Apple on Thursday is expected to unveil new Mac notebooks at the first event dedicated to its personal computer line since March 2015.
If Apple follows its well-worn path, company executives will trot out refreshed hardware and trumpet changes while slides on a big screen strut the new specs and prices.
But some analysts figured Apple may do more than that. Not a "One more thing" moment -- the Jobsian habit that always got cheers from partisans, and a practice that current CEO Tim Cook has sometimes copied -- but instead an explanation of the Mac, a new narrative for the personal computer, a revamped marketing message for the firm's lines.

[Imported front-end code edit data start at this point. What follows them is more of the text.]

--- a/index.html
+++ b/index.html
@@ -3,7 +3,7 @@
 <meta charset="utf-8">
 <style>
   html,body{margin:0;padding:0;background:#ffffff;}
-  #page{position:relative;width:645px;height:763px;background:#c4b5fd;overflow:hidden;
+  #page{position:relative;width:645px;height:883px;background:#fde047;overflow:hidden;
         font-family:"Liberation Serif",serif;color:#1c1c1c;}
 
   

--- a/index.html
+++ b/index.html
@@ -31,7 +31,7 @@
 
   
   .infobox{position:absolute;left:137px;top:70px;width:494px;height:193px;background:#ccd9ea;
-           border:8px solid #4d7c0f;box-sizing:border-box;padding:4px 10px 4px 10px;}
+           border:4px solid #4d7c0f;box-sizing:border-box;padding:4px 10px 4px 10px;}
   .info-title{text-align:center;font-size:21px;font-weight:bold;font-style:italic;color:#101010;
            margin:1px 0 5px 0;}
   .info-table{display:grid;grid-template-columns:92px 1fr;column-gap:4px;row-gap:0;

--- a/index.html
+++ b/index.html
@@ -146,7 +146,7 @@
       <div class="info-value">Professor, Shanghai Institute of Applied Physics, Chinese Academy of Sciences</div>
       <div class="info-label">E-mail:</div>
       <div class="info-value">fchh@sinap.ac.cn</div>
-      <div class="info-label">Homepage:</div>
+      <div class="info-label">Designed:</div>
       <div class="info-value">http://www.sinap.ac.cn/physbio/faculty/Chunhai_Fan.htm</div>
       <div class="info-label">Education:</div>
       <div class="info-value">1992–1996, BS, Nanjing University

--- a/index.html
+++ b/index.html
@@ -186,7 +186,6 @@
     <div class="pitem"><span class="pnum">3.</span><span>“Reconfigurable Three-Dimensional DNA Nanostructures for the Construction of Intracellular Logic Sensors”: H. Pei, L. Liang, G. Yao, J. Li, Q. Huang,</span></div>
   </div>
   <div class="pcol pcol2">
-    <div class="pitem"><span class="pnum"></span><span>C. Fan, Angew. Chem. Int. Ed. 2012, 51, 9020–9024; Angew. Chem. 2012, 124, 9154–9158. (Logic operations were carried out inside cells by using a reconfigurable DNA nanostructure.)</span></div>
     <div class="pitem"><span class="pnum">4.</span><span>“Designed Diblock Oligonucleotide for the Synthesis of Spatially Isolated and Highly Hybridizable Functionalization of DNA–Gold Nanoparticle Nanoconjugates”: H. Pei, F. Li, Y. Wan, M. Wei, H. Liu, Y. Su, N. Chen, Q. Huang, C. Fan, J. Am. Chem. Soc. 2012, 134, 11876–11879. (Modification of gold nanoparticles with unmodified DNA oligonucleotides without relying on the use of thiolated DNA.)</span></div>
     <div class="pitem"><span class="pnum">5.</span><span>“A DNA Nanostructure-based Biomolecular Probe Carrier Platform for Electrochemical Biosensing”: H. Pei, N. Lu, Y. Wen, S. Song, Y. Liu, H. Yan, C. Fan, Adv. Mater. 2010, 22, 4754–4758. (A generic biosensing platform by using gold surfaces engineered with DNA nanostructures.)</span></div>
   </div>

Those analysts were anticipating something more because Apple has pushed many of its Mac refreshes into the deep end of the pool and made them swim with a press release introduction and a quick switcheroo at its brick-and-mortar and online stores. Live events have generally been reserved for the bigger revenue fish, like the iPhone, or the newest, shiniest products, like the Watch.
The last Mac live roll-out was a year and a half ago, when Apple launched a radically redesigned MacBook.

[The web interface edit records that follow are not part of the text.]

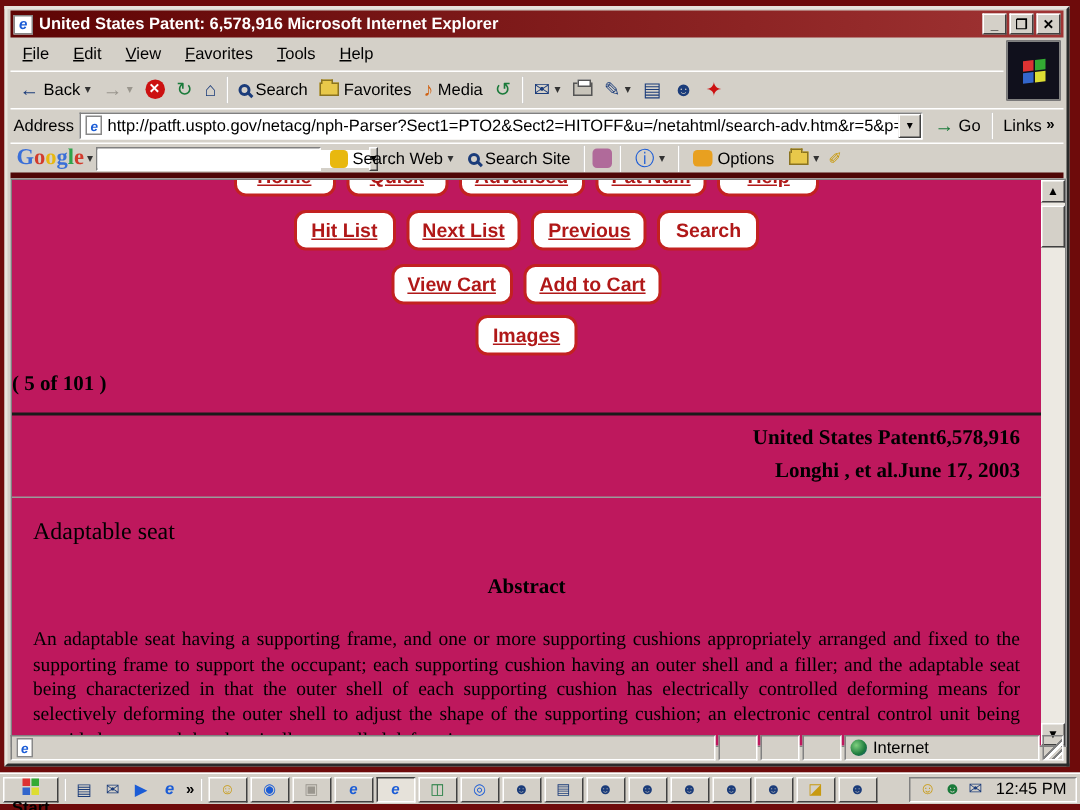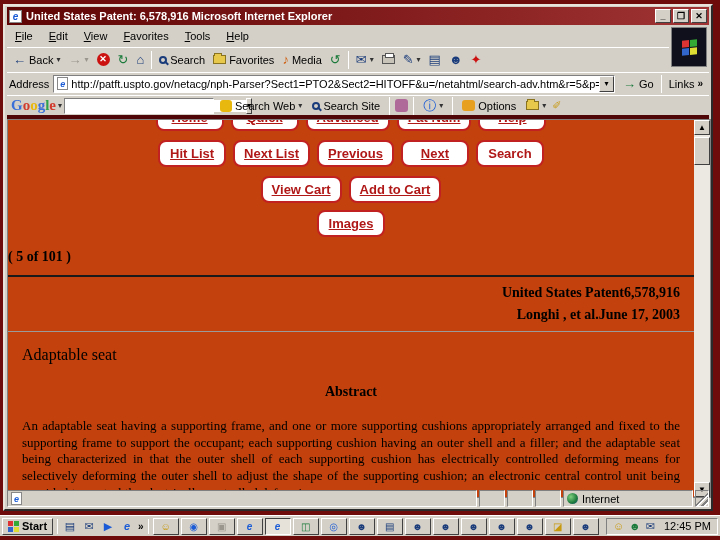--- a/index.html
+++ b/index.html
@@ -59,7 +59,7 @@
   
   #content{position:absolute;left:2px;top:113px;width:704px;height:379px;
     border:1px solid #808080;background:#fff;display:flex;}
-  #page{flex:1;overflow:hidden;background:#c2410c;position:relative;}
+  #page{flex:1;overflow:hidden;background:#be185d;position:relative;}
   #vscroll{width:16px;background:#ece9e2;display:flex;flex-direction:column;position:relative;}
   .sbtn{height:15px;width:16px;font-size:8px;text-align:center;line-height:13px;color:#000;}
   #vthumb{position:absolute;left:0;top:17px;width:16px;height:28px;}

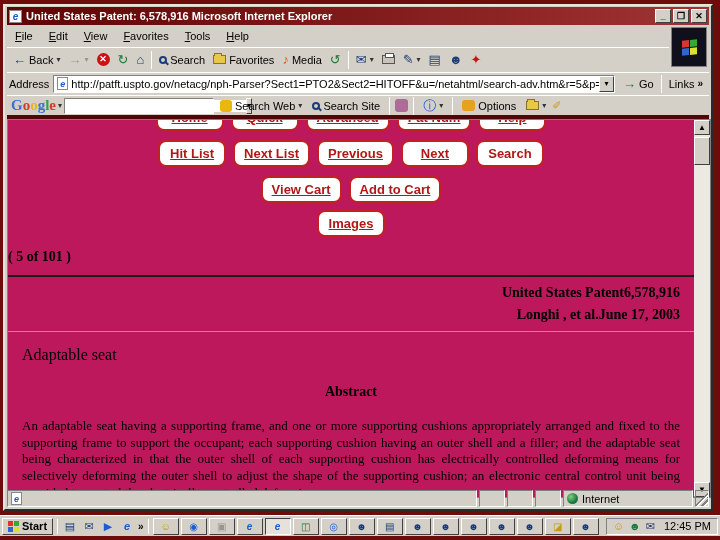--- a/index.html
+++ b/index.html
@@ -292,7 +292,6 @@
         <div class="pbtn u">Hit List</div>
         <div class="pbtn u">Next List</div>
         <div class="pbtn u">Previous</div>
-        <div class="pbtn u">Next</div>
         <div class="pbtn">Search</div>
       </div>
 

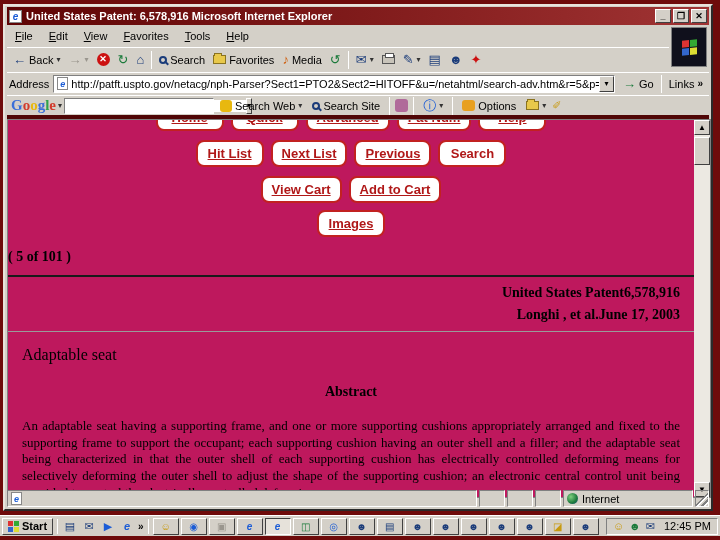--- a/index.html
+++ b/index.html
@@ -102,7 +102,7 @@
   
   #taskbar{position:absolute;left:0;top:515px;width:720px;height:21px;background:#d4d0c8;
     border-top:1px solid #fff;display:flex;align-items:center;padding:1px 2px;gap:2px;}
-  #startbtn{display:flex;align-items:center;gap:3px;height:17px;padding:0 5px;font-weight:bold;font-size:11px;}
+  #startbtn{display:flex;align-items:center;gap:3px;height:17px;padding:0 5px;font-weight:bold;font-size:11px;flex-direction:column;}
   .sflag{display:grid;grid-template-columns:5px 5px;grid-template-rows:5px 5px;gap:1px;}
   .sflag i:nth-child(1){background:#d33;}.sflag i:nth-child(2){background:#3a3;}
   .sflag i:nth-child(3){background:#36c;}.sflag i:nth-child(4){background:#dd3;}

So when Apple deigned to do an actual launch, Jan Dawson, chief analyst at Jackdaw Research, saw it as an opportunity for the firm to describe where the Mac fit. "That's more interesting" than the nuts and bolts of the next-generation Macs, Dawson said.
One possibility: "Apple has talked about the iPad Pro as the vision of the [personal computing] future," said Dawson. "So what is the Mac then? Is that the present?"

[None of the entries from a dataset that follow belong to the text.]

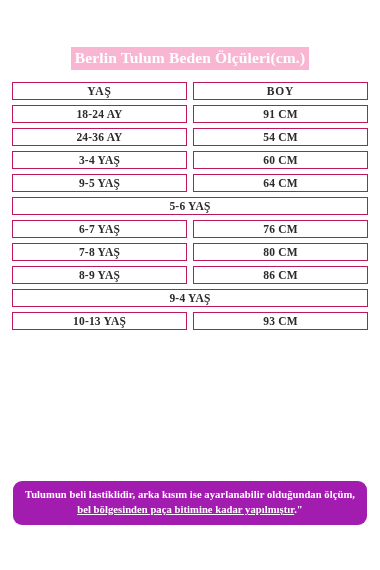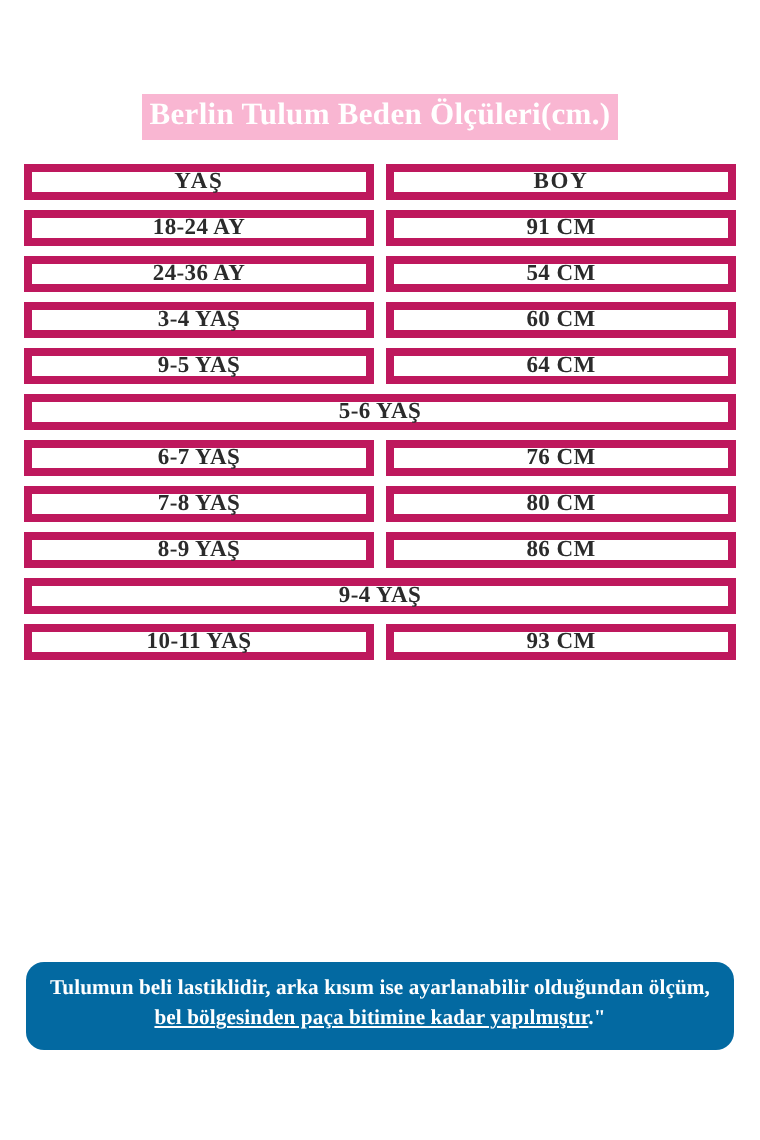--- a/index.html
+++ b/index.html
@@ -54,7 +54,7 @@
   .cell {
     flex: 1 1 50%;
     box-sizing: border-box;
-    border: 4px solid #be185d;
+    border: 1px solid #be185d;
     height: 18px;
     display: flex;
     align-items: center;

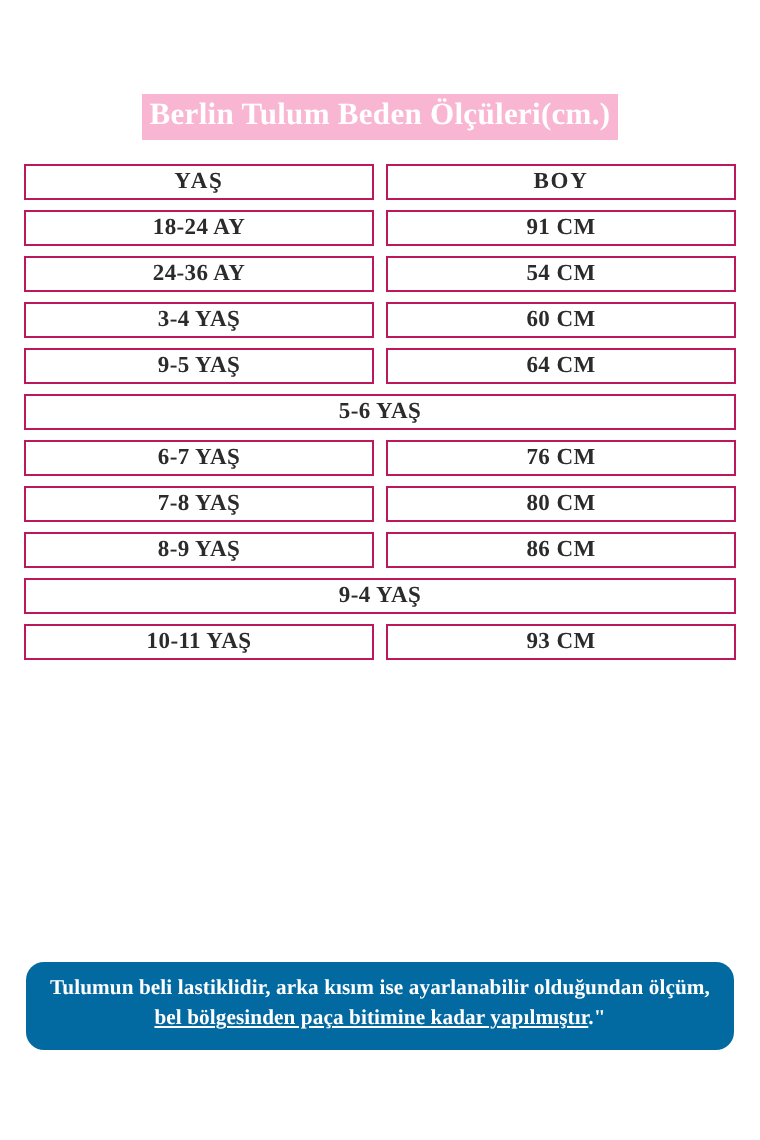--- a/index.html
+++ b/index.html
@@ -151,7 +151,7 @@
     </div>
 
     <div class="row">
-      <div class="cell">10-11 YAŞ</div>
+      <div class="cell">10-13 YAŞ</div>
       <div class="cell">93 CM</div>
     </div>
 

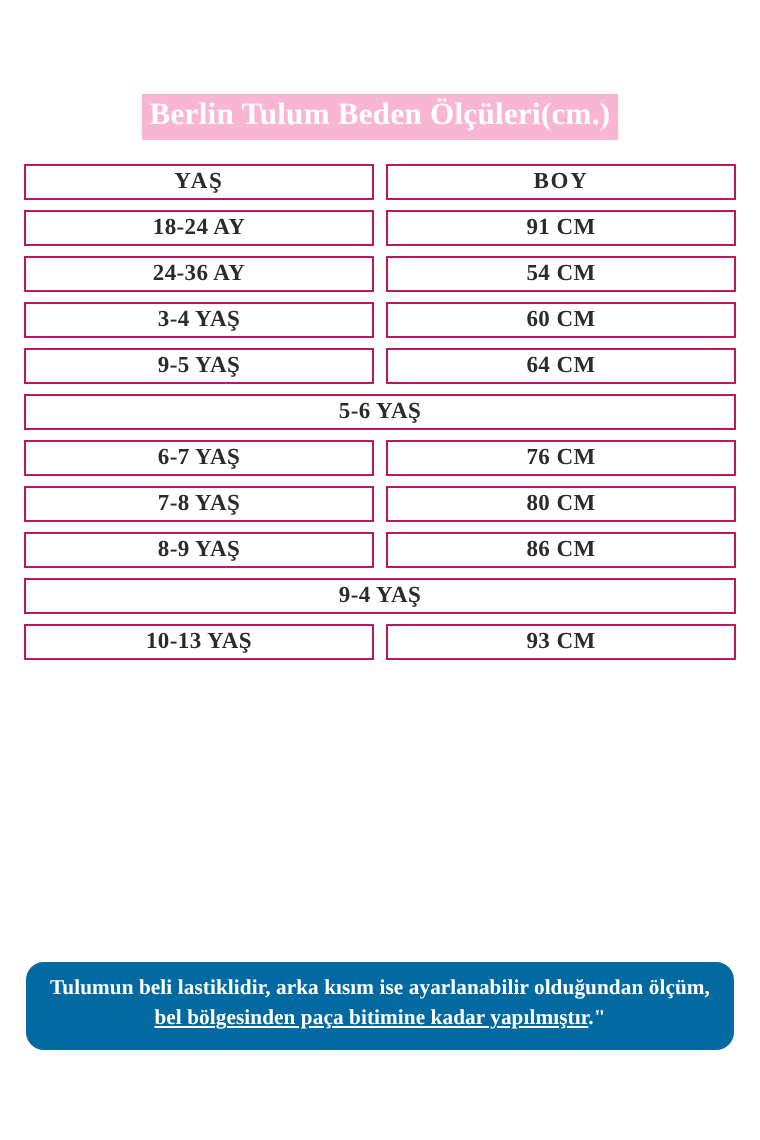--- a/index.html
+++ b/index.html
@@ -76,7 +76,7 @@
     left: 13px;
     right: 13px;
     top: 481px;
-    background: #0369a1;
+    background: #a21caf;
     color: #ffffff;
     border-radius: 9px;
     padding: 6px 10px 7px 10px;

Dawson was referring to comments Cook made in July. "iPad Pro is ... the ultimate replacement device for customers switching from PC notebooks," Cook asserted during an earnings call with Wall Street. Apple's advertising also picked up the message, labeling the tablet and keyboard combination a "computer."
Apple could "clarify the framing of the iPad Pro and the Mac," Dawson added about the Thursday event.
Stephen Baker, an NPD Group analyst who specializes in retail technology sales, was also thinking of the iPad Pro. When asked whether the old-Macs-don't-sell theory was valid, Baker took the affirmative, but with caveats. "You can't dismiss the idea that some people are moving from Macs to iPad Pros," Baker said. "It's one of the unrecognized issues in the challenge to sell Macs."
In fact, said Baker, if speculation is on target, Apple will signal the Mac's place in the company when it shows customers which models continue and which disappear. The talk, Baker continued, was of refreshed MacBook Pros and MacBooks, and a reduction in the number of different MacBook Airs.
The result: "Fewer SKUs," Baker said, using the "stock-keeping units" label for discrete models. "For 10-in. and above, Apple doesn't need that many SKUs." Eliminating part of the Air line-up -- many pundits have written off the 11-in. MacBook Air -- or even scrubbing the whole line would speak volumes.
"At those MacBook Air price points of $900 to $1,200, the iPad Pro is a pretty good solution for those customers," Baker said. "We definitely see that" in our data.